J.R. Guzzo: Publicado na Revista Exame
O Brasil continua fazendo todos os esforços possíveis para permanecer na sua atual condição de país “não funcional”, como se diz ─ ou seja, incapaz de executar as funções que seus cidadãos têm o direito de esperar que execute. Pela maneira como está montada a máquina pública brasileira, e pelo esforço extraordinário que grupos organizados fazem para impedir qualquer reforma séria em sua estrutura, o Brasil perdeu a capacidade de operar. É como um carro montado em desacordo com o manual do usuário: faltam peças, umas peças estão no lugar de outras, há peças que estão quebradas, há peças que não têm função, e assim por diante. O resultado é esse amontoado de anomalias que estão aí desde a metade do primeiro mandato de Dilma Rousseff, ou mesmo antes, quando o país entrou na situação de anarquia econômica, administrativa e mental da qual não saiu até hoje. Sobrevive-se, hoje, unicamente pelo esforço individual e coletivo das pessoas que saem todos os dias para trabalhar e manter em funcionamento os mecanismos fundamentais da vida em sociedade. O resto é a desordem jurídica, a ausência de autoridade do governo e a insegurança quanto às questões mais elementares. Por exemplo: se há ou não há um presidente da República e, caso não haja mais, quem irá para seu lugar? Como, quando, por que e por quanto tempo? Tudo está sendo feito, com grande empenho, para as coisas continuarem anormais; fica garantido, com isso, que não possam funcionar.
A última calamidade colocada à venda nesse bazar é o julgamento, por parte do Tribunal Superior Eleitoral (TSE) ─ uma aberração mal-intencionada que se apresenta como “o tribunal da democracia”, mas que não existe em nenhuma democracia do mundo ─, da legalidade ou ilegalidade da chapa Dilma Rousseff-Michel Temer, que venceu as eleições de 2014. O que temos, na realidade, é o seguinte: uma decisão que vem praticamente três anos depois da eleição, a pouco mais de um ano do fim do mandato em andamento, para punir uma presidente que já foi deposta por impeachment, cassar o mandato do presidente atual que ficou em seu lugar e fazer uma eleição no Congresso para escolher o substituto. Para um observador neutro da cena brasileira, e com todo o respeito aos envolvidos, parece uma perfeita estupidez. Faz algum sentido um negócio desses? Resolve um, pelo menos um, dos problemas que o Brasil tem hoje? Ajuda alguém? Melhora alguma coisa? Um novo governo que venha a substituir o atual será melhor do que esse aí, do ex-vice Michel Temer? A oposição, que quer acabar com Temer, vai ter de torcer por uma decisão que condena Dilma, antes do próprio Temer, por conduta desonesta na campanha eleitoral? A situação vai ter de torcer para que o julgamento estabeleça a inocência de Dilma quanto ao uso de dinheiro sujo para se eleger? É onde viemos parar.
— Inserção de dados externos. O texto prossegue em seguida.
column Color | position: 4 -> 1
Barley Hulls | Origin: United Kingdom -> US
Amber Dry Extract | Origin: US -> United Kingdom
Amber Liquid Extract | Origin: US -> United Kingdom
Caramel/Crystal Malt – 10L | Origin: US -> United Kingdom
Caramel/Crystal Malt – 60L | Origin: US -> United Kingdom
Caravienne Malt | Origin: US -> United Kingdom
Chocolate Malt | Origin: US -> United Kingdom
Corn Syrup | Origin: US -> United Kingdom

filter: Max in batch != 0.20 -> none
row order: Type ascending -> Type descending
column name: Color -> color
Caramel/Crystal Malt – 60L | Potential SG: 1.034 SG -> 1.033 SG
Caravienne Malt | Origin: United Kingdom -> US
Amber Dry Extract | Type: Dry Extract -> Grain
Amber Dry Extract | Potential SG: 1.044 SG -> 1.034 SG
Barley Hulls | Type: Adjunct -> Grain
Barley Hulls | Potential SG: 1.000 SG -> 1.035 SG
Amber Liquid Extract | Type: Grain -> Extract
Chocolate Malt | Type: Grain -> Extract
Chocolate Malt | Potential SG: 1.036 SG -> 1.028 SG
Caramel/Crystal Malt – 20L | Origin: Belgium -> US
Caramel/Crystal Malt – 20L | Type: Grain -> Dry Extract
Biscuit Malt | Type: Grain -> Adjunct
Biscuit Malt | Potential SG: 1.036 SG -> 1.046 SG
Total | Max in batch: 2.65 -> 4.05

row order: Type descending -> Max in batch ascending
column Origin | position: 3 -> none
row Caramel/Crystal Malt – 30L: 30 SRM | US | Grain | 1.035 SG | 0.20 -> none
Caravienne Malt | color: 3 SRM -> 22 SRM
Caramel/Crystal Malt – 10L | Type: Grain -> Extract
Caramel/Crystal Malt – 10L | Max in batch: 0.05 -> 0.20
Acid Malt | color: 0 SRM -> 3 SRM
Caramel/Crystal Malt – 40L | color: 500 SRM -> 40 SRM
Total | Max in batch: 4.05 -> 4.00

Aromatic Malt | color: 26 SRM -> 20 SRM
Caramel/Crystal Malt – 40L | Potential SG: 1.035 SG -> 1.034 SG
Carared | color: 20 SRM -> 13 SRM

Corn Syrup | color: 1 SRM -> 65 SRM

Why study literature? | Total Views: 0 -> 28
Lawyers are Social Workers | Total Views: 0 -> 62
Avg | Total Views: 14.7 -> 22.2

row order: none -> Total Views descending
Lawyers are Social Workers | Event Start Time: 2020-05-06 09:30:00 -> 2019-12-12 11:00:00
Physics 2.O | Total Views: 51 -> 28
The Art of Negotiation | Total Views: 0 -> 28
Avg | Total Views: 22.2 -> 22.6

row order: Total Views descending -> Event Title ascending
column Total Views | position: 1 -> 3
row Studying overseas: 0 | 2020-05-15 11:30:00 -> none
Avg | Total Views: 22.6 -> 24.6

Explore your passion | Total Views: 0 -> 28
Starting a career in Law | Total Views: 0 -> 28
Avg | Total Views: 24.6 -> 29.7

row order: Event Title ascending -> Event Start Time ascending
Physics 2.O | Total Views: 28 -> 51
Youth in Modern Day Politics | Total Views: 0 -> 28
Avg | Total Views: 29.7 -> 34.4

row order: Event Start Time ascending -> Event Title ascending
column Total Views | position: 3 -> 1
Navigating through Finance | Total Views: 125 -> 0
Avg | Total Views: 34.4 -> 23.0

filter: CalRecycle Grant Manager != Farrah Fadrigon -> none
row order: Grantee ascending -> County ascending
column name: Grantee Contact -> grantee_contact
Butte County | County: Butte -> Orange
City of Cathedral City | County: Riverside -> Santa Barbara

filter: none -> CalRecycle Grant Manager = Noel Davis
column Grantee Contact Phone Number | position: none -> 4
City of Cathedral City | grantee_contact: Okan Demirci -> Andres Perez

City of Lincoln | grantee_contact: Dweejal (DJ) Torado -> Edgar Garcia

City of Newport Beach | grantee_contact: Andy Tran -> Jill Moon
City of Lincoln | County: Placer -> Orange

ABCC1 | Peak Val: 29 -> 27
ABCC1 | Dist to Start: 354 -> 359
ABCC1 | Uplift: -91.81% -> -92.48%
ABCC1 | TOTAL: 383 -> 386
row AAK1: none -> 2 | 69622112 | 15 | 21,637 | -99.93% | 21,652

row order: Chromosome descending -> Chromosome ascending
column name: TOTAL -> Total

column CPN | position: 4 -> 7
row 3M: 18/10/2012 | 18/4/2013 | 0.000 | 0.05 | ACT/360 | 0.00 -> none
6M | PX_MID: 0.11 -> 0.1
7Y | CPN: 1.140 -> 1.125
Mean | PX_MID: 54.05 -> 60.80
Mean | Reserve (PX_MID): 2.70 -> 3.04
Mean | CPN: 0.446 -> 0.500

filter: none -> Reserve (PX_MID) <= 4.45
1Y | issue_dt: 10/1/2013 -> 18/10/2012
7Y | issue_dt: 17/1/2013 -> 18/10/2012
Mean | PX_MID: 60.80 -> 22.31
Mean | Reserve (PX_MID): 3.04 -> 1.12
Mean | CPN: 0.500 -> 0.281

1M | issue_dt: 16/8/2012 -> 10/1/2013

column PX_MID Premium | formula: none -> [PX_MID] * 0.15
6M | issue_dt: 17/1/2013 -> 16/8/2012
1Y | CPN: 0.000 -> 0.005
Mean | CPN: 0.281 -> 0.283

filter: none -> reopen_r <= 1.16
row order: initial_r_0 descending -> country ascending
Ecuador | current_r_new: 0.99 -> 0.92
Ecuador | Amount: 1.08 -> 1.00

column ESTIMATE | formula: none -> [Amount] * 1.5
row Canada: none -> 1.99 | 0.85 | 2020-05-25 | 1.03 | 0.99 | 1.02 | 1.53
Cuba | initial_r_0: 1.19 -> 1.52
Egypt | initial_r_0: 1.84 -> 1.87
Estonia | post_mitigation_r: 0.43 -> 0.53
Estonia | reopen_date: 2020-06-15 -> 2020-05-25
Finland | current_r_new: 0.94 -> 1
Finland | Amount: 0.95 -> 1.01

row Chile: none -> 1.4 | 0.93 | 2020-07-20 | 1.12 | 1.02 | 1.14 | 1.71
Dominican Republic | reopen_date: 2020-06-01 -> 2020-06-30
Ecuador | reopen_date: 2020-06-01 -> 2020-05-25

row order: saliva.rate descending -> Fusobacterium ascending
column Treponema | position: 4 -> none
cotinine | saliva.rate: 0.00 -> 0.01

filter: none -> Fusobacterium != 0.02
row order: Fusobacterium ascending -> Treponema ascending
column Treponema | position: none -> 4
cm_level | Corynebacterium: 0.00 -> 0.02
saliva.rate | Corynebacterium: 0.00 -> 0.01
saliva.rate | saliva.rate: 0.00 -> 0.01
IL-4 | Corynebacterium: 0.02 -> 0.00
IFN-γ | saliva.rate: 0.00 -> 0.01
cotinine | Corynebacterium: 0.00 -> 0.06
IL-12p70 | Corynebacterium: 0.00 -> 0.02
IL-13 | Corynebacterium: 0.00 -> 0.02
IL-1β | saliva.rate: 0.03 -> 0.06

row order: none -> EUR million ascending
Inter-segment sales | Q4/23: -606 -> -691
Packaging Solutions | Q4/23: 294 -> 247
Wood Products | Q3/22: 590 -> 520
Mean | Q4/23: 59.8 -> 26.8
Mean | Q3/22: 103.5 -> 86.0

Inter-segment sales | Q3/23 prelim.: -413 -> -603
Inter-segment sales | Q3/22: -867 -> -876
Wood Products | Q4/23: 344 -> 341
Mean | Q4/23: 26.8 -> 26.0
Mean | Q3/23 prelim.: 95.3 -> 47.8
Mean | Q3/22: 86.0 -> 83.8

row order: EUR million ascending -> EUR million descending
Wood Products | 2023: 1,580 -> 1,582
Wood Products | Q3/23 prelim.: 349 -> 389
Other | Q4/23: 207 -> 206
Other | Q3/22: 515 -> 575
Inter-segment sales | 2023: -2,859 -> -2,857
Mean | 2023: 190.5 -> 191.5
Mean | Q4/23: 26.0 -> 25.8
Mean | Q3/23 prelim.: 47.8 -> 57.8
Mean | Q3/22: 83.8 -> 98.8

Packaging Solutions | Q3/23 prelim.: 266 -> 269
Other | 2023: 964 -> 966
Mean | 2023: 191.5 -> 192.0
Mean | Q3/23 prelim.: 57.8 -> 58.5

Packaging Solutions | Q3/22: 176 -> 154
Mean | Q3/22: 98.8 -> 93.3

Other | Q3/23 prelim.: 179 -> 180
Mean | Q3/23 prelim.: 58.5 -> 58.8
Não há como esperar, num país em que os responsáveis pelas decisões armam deformidades desse tipo, mais investimento, produção, avanço tecnológico ou competitividade. O poder público, em todas as suas esferas, mostra-se incapaz de gerar um nível razoável de previsibilidade para os negócios ou para o planejamento das pessoas. Não permite que se estabeleça mais confiança na autoridade ou na eficácia da máquina pública. Não é prático, não tem coragem e não dá resultado ─ e qualquer tentativa de corrigir alguma coisa é bombardeada selvagemente pelos interessados em manter as coisas como estão, sem que os defensores das mudanças mostrem forças, organização ou inteligência para levar adiante suas propostas. Reação econômica, assim, fica inviável. O Brasil está com 13 milhões de desempregados, uma perspectiva de crescer pouco mais do que zero neste ano e com a infraestrutura em ruínas. Enquanto isso, um ministro desse TSE faz um relatório de 1086 páginas sobre as eleições de 2014 que não será lido nem sequer por seus colegas de Tribunal ─ e muito menos por qualquer pessoa em estado de sanidade mental. É a grande questão nacional do momento.